Dave Kreskowiak 24-Aug-23 9:49am    
"not displaying graph trees properly." is not a problem description. You have to explain what "properly" means, and what is actually happening. Nobody can guess what you mean by this.

1 solution

"It doesn't work" is probably the most useless problem report we get - and we get it a lot. It tells us nothing about what is happening, or when it happens.
So tell us what it is doing that you didn't expect, or not doing that you did.
Tell us what you did to get it to happen.
Tell us any error messages.

In this case, we can't even begin to help you as we have no access to your JSON input, and no idea what it should dis0lay. And since we can't run your code and see without the input data, there isn;t anythign we can do to help you.

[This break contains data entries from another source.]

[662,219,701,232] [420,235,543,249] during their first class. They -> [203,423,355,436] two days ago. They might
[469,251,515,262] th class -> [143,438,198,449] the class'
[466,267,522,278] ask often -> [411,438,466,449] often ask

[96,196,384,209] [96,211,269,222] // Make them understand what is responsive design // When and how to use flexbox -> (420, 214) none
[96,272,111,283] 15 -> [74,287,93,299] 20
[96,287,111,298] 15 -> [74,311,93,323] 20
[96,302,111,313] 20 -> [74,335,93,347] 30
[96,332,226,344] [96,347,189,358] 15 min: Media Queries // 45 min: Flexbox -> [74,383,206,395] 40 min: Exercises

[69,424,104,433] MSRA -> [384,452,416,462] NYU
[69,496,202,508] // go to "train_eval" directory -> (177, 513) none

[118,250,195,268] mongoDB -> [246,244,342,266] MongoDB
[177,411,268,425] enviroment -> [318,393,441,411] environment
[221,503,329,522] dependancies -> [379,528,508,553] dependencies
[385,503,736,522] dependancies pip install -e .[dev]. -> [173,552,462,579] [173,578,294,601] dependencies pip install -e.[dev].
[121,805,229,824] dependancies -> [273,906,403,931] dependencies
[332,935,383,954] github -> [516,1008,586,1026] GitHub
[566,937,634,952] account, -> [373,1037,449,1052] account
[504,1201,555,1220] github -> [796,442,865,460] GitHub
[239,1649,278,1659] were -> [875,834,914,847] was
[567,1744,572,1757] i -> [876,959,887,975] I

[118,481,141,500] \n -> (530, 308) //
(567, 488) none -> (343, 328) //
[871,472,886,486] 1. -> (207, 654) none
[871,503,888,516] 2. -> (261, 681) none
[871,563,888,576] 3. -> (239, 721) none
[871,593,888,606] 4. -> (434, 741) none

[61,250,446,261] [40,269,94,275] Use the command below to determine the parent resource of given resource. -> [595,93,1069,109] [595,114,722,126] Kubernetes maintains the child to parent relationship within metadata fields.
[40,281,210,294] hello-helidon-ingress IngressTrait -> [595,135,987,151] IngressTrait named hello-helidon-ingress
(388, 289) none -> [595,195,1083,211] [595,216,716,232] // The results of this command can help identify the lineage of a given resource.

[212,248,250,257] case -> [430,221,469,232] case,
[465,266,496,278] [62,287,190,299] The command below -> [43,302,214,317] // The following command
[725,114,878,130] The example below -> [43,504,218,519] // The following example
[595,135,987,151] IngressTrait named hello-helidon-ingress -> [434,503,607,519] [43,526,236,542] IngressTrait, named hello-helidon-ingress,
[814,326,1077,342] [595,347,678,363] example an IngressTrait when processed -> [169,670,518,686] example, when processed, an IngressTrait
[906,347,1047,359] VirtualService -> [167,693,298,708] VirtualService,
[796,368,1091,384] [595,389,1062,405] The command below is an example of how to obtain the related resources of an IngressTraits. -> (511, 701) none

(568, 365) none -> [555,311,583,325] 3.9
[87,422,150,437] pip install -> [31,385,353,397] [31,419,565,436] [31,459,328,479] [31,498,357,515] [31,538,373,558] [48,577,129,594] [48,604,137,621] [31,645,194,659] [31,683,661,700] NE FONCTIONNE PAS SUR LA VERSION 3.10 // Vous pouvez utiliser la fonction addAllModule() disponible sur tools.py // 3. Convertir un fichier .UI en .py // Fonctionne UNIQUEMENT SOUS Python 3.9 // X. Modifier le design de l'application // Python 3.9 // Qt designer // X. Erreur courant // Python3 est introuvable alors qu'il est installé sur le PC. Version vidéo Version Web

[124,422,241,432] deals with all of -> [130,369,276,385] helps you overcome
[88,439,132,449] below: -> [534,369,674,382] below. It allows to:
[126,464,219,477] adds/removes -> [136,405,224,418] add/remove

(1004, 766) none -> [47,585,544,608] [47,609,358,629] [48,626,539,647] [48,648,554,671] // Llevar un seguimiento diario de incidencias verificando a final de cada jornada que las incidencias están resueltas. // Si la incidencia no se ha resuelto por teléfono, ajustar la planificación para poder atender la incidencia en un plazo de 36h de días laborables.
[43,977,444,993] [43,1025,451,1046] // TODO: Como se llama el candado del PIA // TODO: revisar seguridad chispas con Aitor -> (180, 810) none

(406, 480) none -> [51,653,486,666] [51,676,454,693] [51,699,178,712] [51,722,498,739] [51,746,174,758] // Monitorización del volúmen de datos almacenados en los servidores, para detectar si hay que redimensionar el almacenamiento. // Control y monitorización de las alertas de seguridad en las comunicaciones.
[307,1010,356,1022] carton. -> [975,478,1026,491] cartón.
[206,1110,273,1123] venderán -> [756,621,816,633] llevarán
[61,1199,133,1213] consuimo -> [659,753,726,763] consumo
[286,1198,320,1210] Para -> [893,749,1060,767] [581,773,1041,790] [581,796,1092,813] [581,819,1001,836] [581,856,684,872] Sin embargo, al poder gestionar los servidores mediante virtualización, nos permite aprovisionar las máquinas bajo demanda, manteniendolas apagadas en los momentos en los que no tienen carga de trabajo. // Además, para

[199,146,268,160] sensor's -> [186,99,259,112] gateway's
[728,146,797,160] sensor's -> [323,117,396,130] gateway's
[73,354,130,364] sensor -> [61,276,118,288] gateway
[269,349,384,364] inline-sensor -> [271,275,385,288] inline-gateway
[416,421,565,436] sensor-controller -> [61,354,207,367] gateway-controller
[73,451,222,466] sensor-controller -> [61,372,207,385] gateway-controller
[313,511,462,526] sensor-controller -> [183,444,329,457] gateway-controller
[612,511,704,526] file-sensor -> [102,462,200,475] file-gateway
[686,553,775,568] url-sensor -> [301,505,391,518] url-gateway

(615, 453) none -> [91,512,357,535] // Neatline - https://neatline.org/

So, it's going to be up to you.
Fortunately, you have a tool available to you which will help you find out what is going on: the debugger: pdb — The Python Debugger — Python 3.11.4 documentation[^]

Put a breakpoint on the first line in the function, and run your code through the debugger. Then look at your code, and at your data and work out what should happen manually. Then single step each line checking that what you expected to happen is exactly what did. When it isn't, that's when you have a problem, and you can back-track (or run it again and look more closely) to find out why.

Sorry, but we can't do that for you - time for you to learn a new (and very, very useful) skill: debugging!